CRYPTO MOVERS AND PRICES
The Top 10 saw marginal changes this morning on either side of unchanged, with the exception of Polkadot (DOT), which is up 12%. Volumes across exchanges have come down from elevated levels seen at the beginning of the week.
Crypto Story of the Day
This week Bakkt announced they were merging with SPAC VPC in a roughly USD 2 billion deal. The firm has little revenue to speak of and has seen plenty of change in its short existence.
Bakkt was publicly revealed in August 2018 by its parent company, Intercontinental Exchange, the owner of the New York Stock Exchange. In the company’s first blog post, Bakkt said it “is expected to include federally regulated markets and warehousing along with merchant and consumer applications.” The blog post also described Bakkt as working with “companies that include BCG, Starbucks, Microsoft, to create an open ecosystem that supports growing needs” in the digital asset marketplace.
Bakkt originally planned to launch its “1-day physically delivered Bitcoin contract along with physical warehousing” in November 2018. However, that contract would launch nearly a year later in September 2019, along with the launch of Bakkt Warehouse to custody BTC associated with their products. A month later, Bakkt launched USD-settled monthly futures and monthly options and later in the year, after initially only supporting trading clients, opened up its custody solutions to all institutions.
Bakkt’s originally planned “merchant and consumer applications” which, according to the initial release, had the backing of notable firms, eventually took the form of the Bakkt App which was launched in an MVP mode in December 2020. The app was made available to users from a waitlist but hasn’t been released for broader use since. The app takes a wide view of the term “digital asset,” allowing “users to exchange loyalty points for cash, send friends everything from airline miles to bitcoin…”
Bakkt was originally headed by CEO Kelly Loeffler, who stepped down in December 2019 after she was appointed to a US Senate seat representing Georgia. At that time, Mike Blandina, who previously worked at PayPal and Google, took over as CEO while former Coinbase VP Adam White came on as President. With the announcement of plans to go public, Gavin Michael, former Head of Technology of Citi’s Global Consumer Bank, joined Bakkt as CEO. Bakkt plans to become a publicly traded company via a merger with SPAC VPC Impact Acquisition Holdings (NASDAQ: VIH) sponsored by Victory Park Capital (VPC).

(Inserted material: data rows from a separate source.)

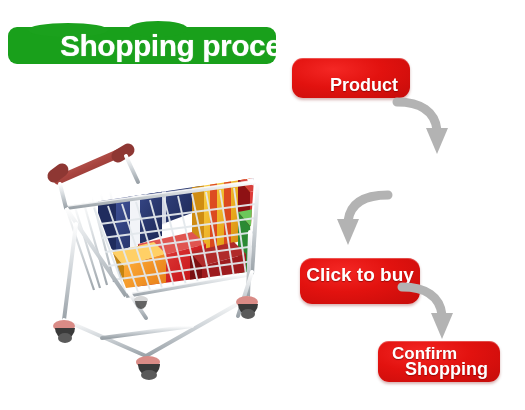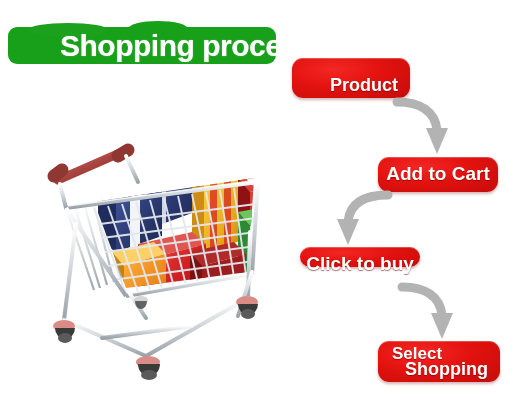--- a/index.html
+++ b/index.html
@@ -326,9 +326,6 @@
     <span class="lbl line2">Product</span>
   </div>
 
-  <div class="flow-btn btn-one-line" id="btn-add-to-cart">
-    <span class="lbl line1">Add to Cart</span>
-  </div>
 
   <div class="flow-btn btn-one-line" id="btn-click-to-buy">
     <span class="lbl line1">Click to buy</span>

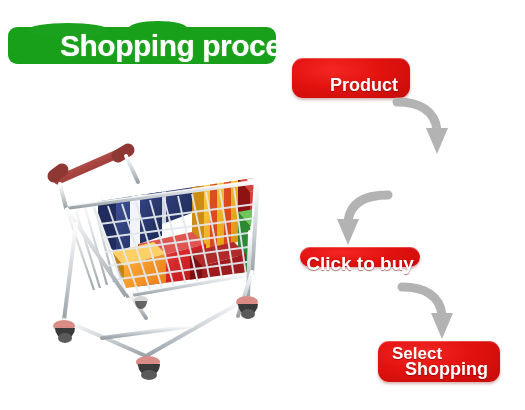--- a/index.html
+++ b/index.html
@@ -113,7 +113,7 @@
 
   #btn-select-product { left: 292px; top: 58px;  width: 118px; height: 40px; }
   #btn-add-to-cart    { left: 378px; top: 157px; width: 120px; height: 35px; }
-  #btn-click-to-buy   { left: 300px; top: 247px; width: 120px; height: 20px; border-radius: 12px; }
+  #btn-click-to-buy   { left: 300px; top: 258px; width: 120px; height: 46px; border-radius: 12px; }
   #btn-confirm-payment{ left: 378px; top: 341px; width: 122px; height: 41px; }
 
   

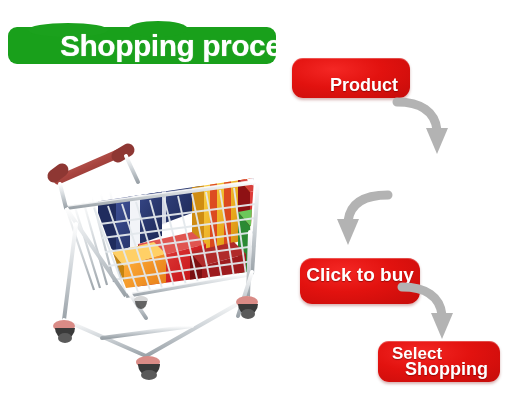--- a/index.html
+++ b/index.html
@@ -332,7 +332,7 @@
   </div>
 
   <div class="flow-btn btn-two-line" id="btn-confirm-payment">
-    <span class="lbl line1">Select</span>
+    <span class="lbl line1">Confirm</span>
     <span class="lbl line2">Shopping</span>
   </div>
 

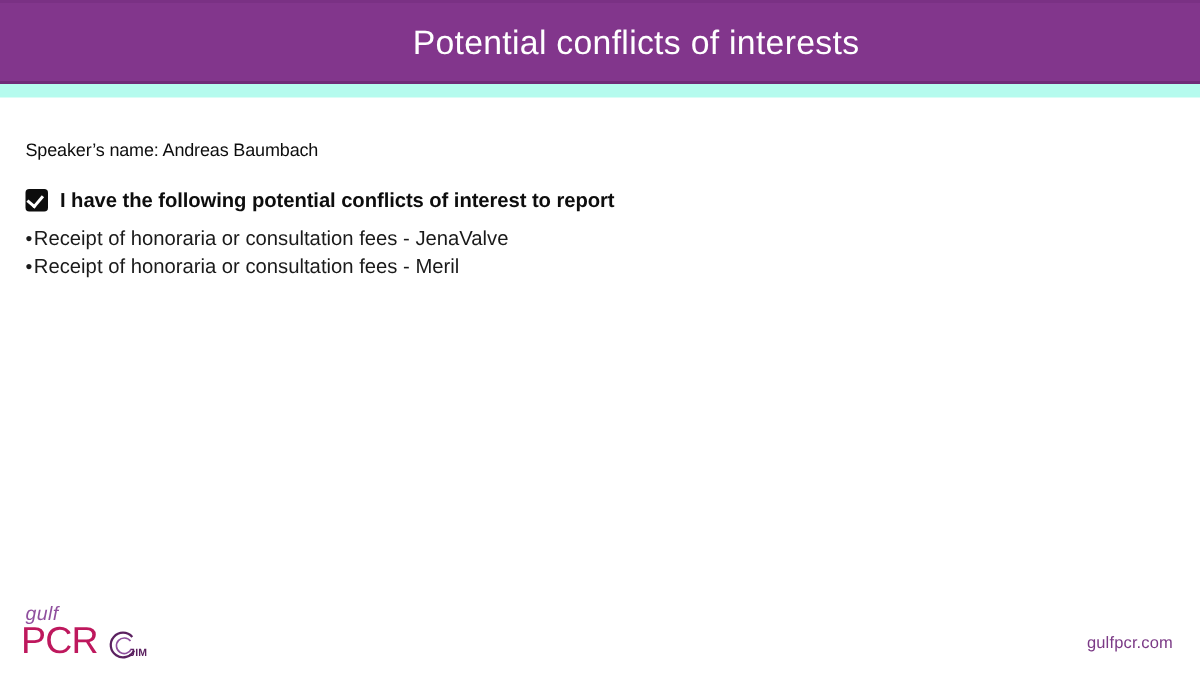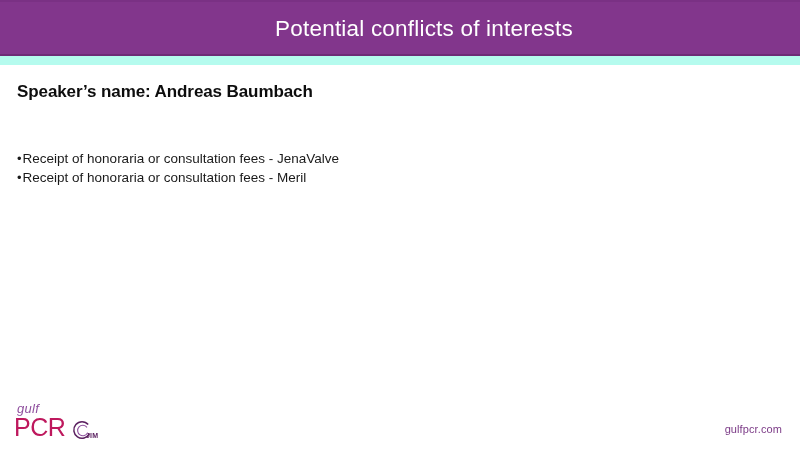--- a/index.html
+++ b/index.html
@@ -67,9 +67,9 @@
   .speaker-line {
     position: absolute;
     left: 17px;
-    top: 17px;
-    font-size: 17px;
-    font-weight: bold;
+    top: 28px;
+    font-size: 12px;
+    font-weight: normal;
     color: #0d0d0d;
     letter-spacing: -0.1px;
     white-space: nowrap;

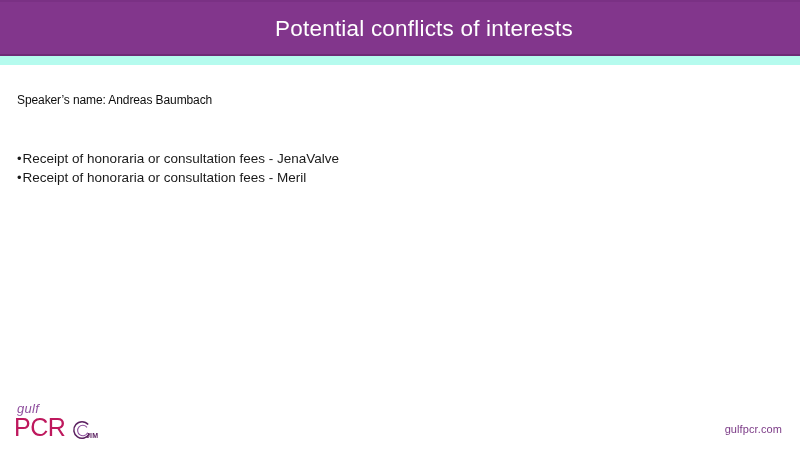--- a/index.html
+++ b/index.html
@@ -205,6 +205,12 @@
 
   <div class="speaker-line">Speaker’s name: Andreas Baumbach</div>
 
+  <div class="declaration-row">
+    <span class="checkbox">
+      <span class="tick"></span>
+    </span>
+    <span class="declaration-text">I have the following potential conflicts of interest to report</span>
+  </div>
 
   <ul class="bullet-list">
     <li class="bullet-item">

According to SEC filings, VPC Impact Acquisition Holdings is a blank check company incorporated as a Cayman Islands “exempted company.” VPC describes itself as investing in “emerging and established businesses across various industries.” According to its website, VPC has invested roughly USD 6 billion “across more than 115 investments.” Since launching, Bakkt has raised a total of USD 482.5 million, with its most recent Series B round bringing in USD 300 million.

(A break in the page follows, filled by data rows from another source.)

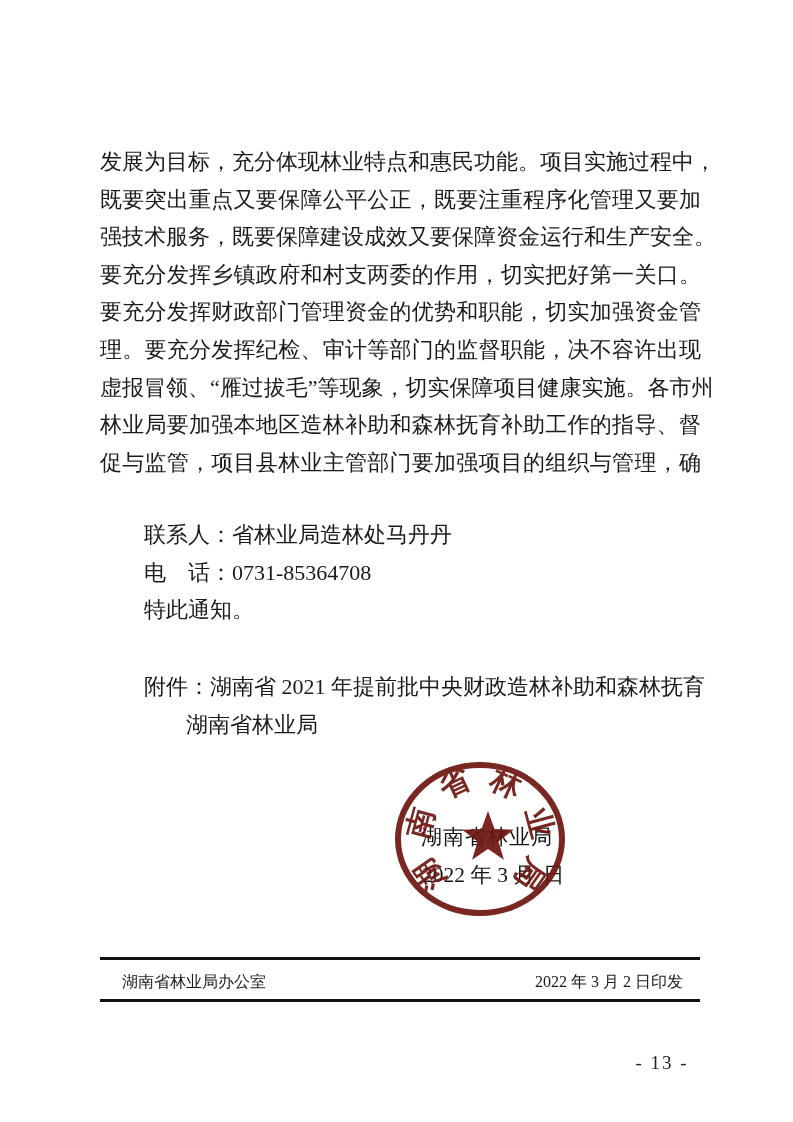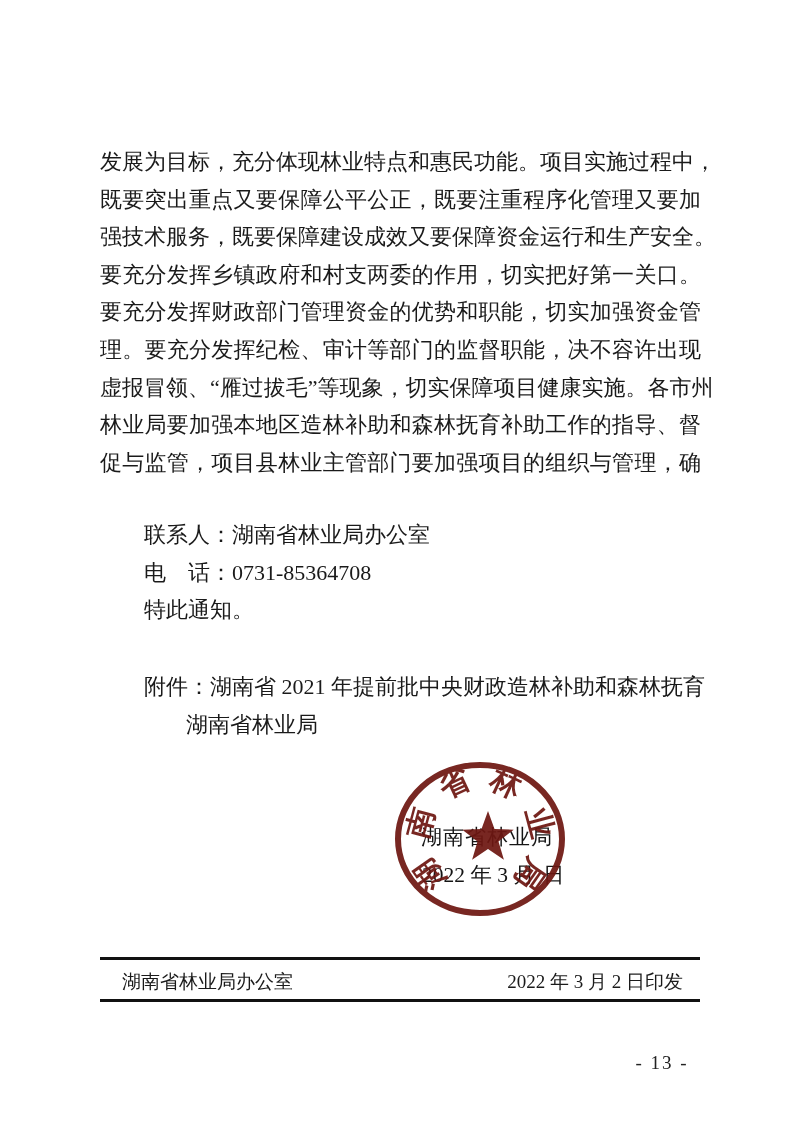--- a/index.html
+++ b/index.html
@@ -315,7 +315,7 @@
   </div>
 
   <div class="contact-block">
-    <div class="line indent2">联系人：湖南省林业局办公室</div>
+    <div class="line indent2">联系人：省林业局造林处马丹丹</div>
     <div class="line indent2">电　话：0731-85364708</div>
     <div class="line indent2">特此通知。</div>
   </div>

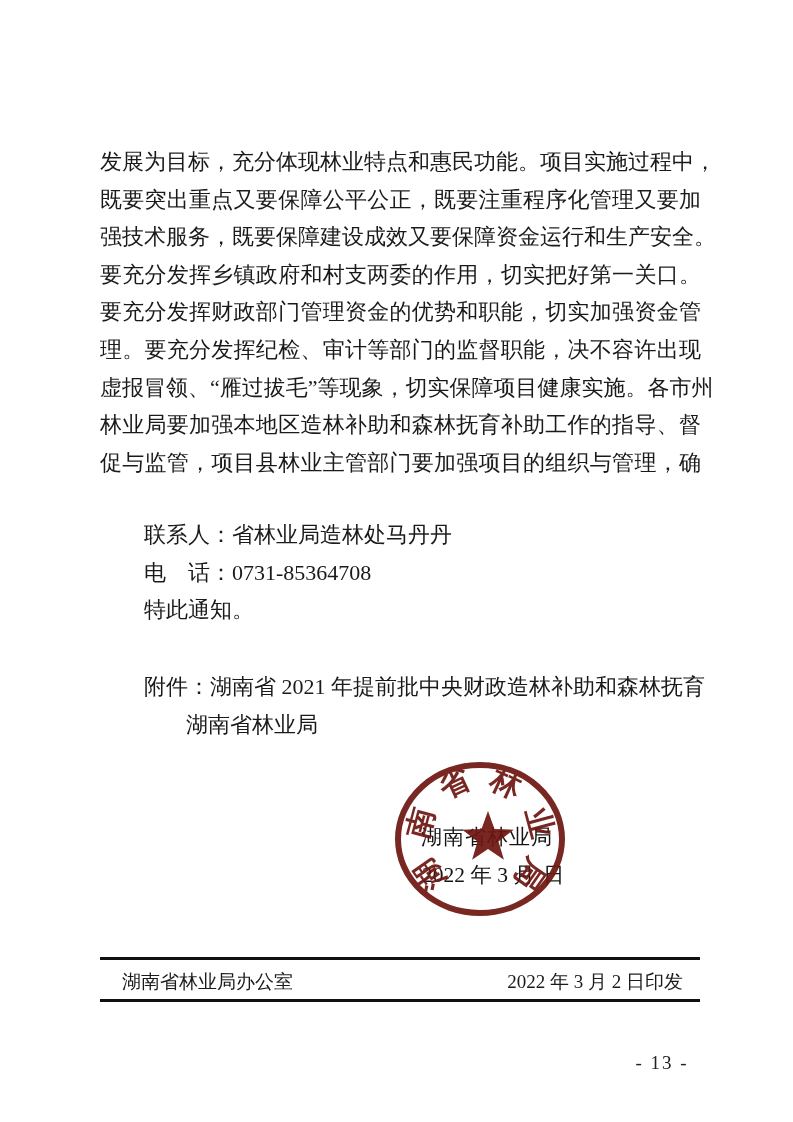--- a/index.html
+++ b/index.html
@@ -36,7 +36,7 @@
   .footer-rule{position:absolute;left:100px;width:600px;height:2.5px;background:#111;}
   .rule-top{top:957px;}
   .rule-bottom{top:999px;}
-  .footer-row{position:absolute;left:100px;top:964px;width:600px;height:36px;line-height:36px;font-size:19px;text-align:center;}
+  .footer-row{position:absolute;left:100px;top:964px;width:600px;height:36px;line-height:36px;font-size:16px;text-align:center;}
   .footer-issuer{position:absolute;left:22px;}
   .footer-date{position:absolute;right:17px;}
   .page-number{position:absolute;left:612px;top:1052px;width:100px;text-align:center;font-size:19px;letter-spacing:2px;color:#222;}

Bakkt seems to have been playing off its back foot since it was first announced. The firm’s launch in the spring/summer of 2018 was in the fading days of the crypto bull market and, given the valuations and capital that was raised at, the team seemed to be in a constant panic to justify its existence to its high-profile partners.
As crypto entered a bear market, the firm took opportunities to press-release even the slightest internal change in an effort to maintain relevance without revenue. At the time, we were highly critical of the company’s decision to launch a physical, rather than cash-settled, future. It was our belief that institutional investors had little interest in holding physical and if they did, there were plenty of other spot market options, eliminating the value of such a product. Our view was justified in the launch, which was tepid and even now has yet to attract significant volume.
The fast change of focus to the retail side of their vision reflected a “path of least resistance” toward having an actively-used product, but it now appears ill-timed given the emphasis on institutional involvement in the latest rally. Just over a year after the shift in focus, the company has plenty of sign-ups but no live product.
All that being said, the firm has an impressive list of partners committed enough to the project to show little dissent throughout a crypto bear market. As Bakkt apps begin coming to market, support from those major consumer brands has the potential to quickly push them mainstream.